When you look at most respected religious leaders they tend to die in their twilight years as respected and honored leaders. Most died peacefully and surrounded by their devoted followers. Moses got to assemble all the tribes of his people together for a farewell address then he climbed to the top of Mount Nebo and died overlooking his people entering the land of promise. Gautama Buddha died at the ripe old age of 80 surrounded by his followers after reaching the state of Parinirvana. Muhammad lived to be 63 years old and died with his head resting on the lap of his wife Aisha. His death bed is now a beautifully adorned mausoleum.

There might be some pain involved in passing, but most religious leaders tended to go out old, respected, and in a state of peace with some reassurance that they had succeeded. This is not so with Christ. Christ died a criminal, tortured, humiliated, killed, and buried in a sealed tomb. He died alone, hanging nailed to a cross with murderers. His death was humiliating, and left his body broken, and defiled. His death seemed to come too soon, he died just barely into his 30’s with none of his devoted followers (except for maybe John) remaining with him during his suffering.  Jewish onlookers would have taken Christ’s death as a sign of God’s rejection of his so called son of God, and Christ himself experienced the spiritual pain that comes from being completely separated from God when we hear him cry “My God, My God why have you forsaken me!”

This looks, by all accounts this looks like the end of the life of a man who was a complete failure. No “kingdom of God” was built that anyone could see. The temple, as far as everyone could tell was still there, and man was no closer to his maker than he had been yesterday. Christ’s people had abandoned him, his followers had ran in terror, and his heavenly father had given him up to the powers of death and sin that he had come to defeat. If this was the end I guarantee you that we would have never heard of this rebellious first century Palestinian Jew.

Luckily this is not where the story ends.

The cross without the resurrection is just sin taking another victim. A cross with a resurrection is the greatest triumph this world has ever seen. Sin is vanquished, justice is served, death defeated, and a new covenant and the kingdom of God have arrived. It is without a doubt the biggest surprise ending in history.

But how do we know that the resurrection is not a fabrication?  How can we be sure that we are not  following a bunch of swindlers and liars who fabricated a resurrection? Is there any reason to believe the resurrection?

The resurrection is absolutely necessary for Christianity to hold any merit. Without an empty tomb and a risen savior we are forced to see Christ as nothing but some strange spiritual guru who pissed off all the wrong people. Without a resurrection Christ was just some nice guy who died for nothing. Even Paul was aware of this:

“And if Christ has not been raised, our preaching is useless and so is your faith.”

– 1 Corinthians 15:14

So why do I feel safe believing in the resurrection?

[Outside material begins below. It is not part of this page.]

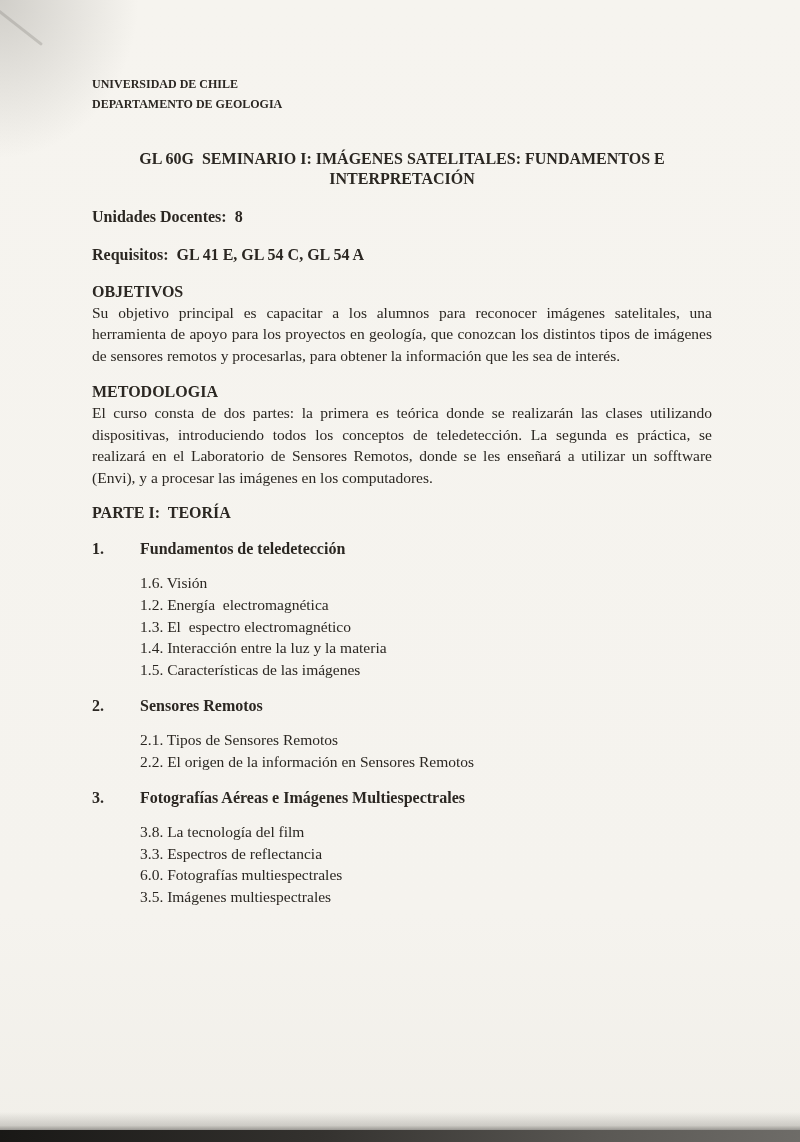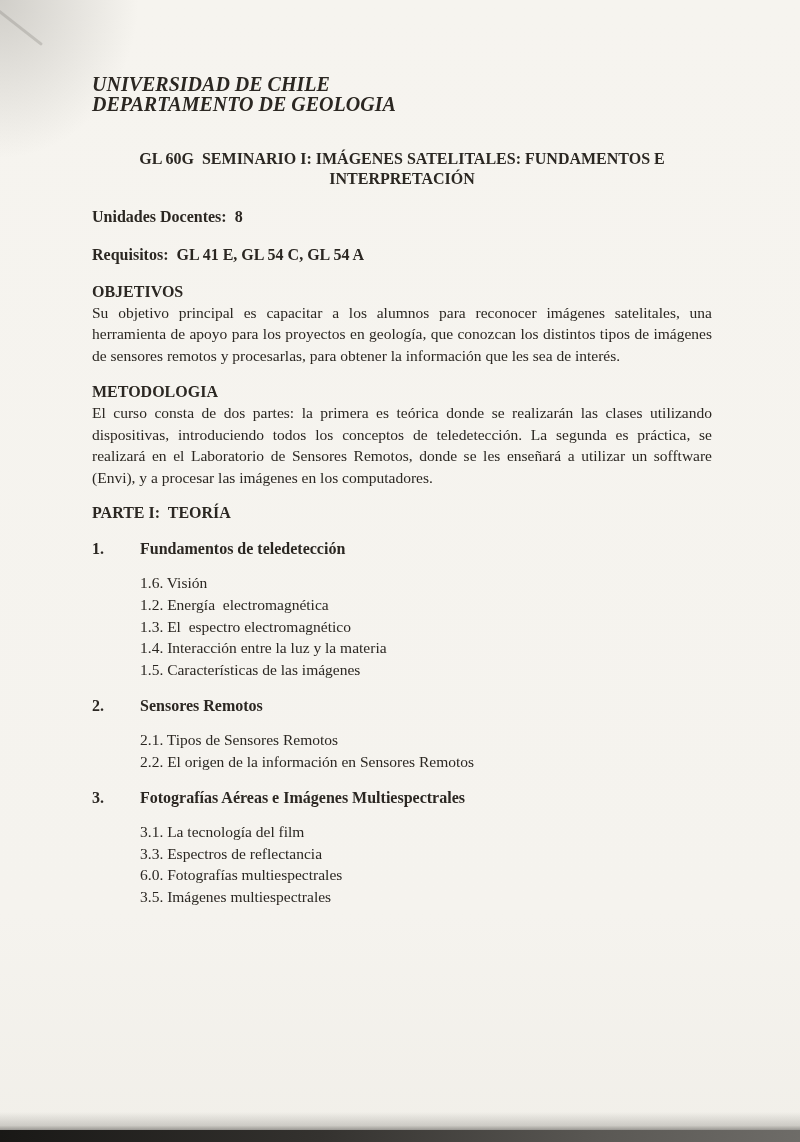"UNIVERSIDAD DE CHILE" .letterhead { font-size: 20px -> 12px; font-style: italic -> none }
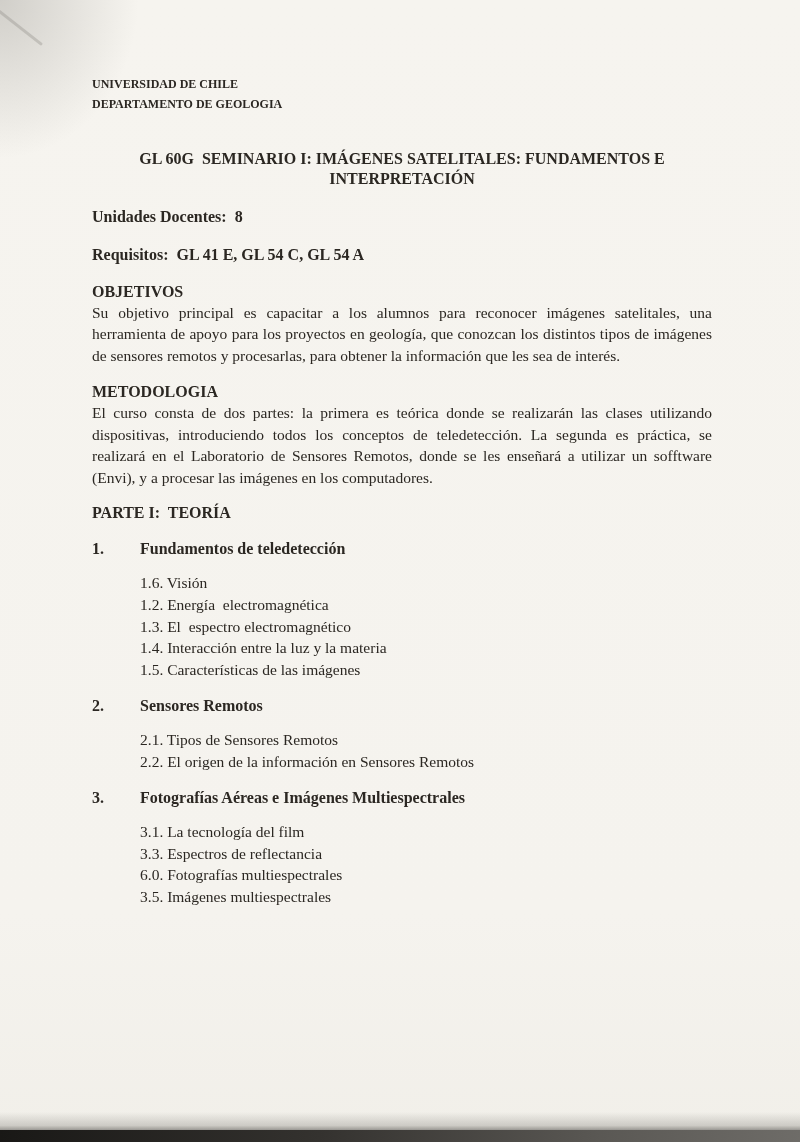"3.1. La tecnología del film" div.sec-item { text: 3.1 -> 3.8 }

I’m going to give an answer to that that might seem strange at first, but hopefully it will make sense eventually. My answer is that Easter is just too strange for me to believe it is a lie. What I mean by this? Well if one was going to fabricate the resurrection of their savior, I really doubt they would have bothered to include some of the strange details that are included in the post-resurrection Christ accounts.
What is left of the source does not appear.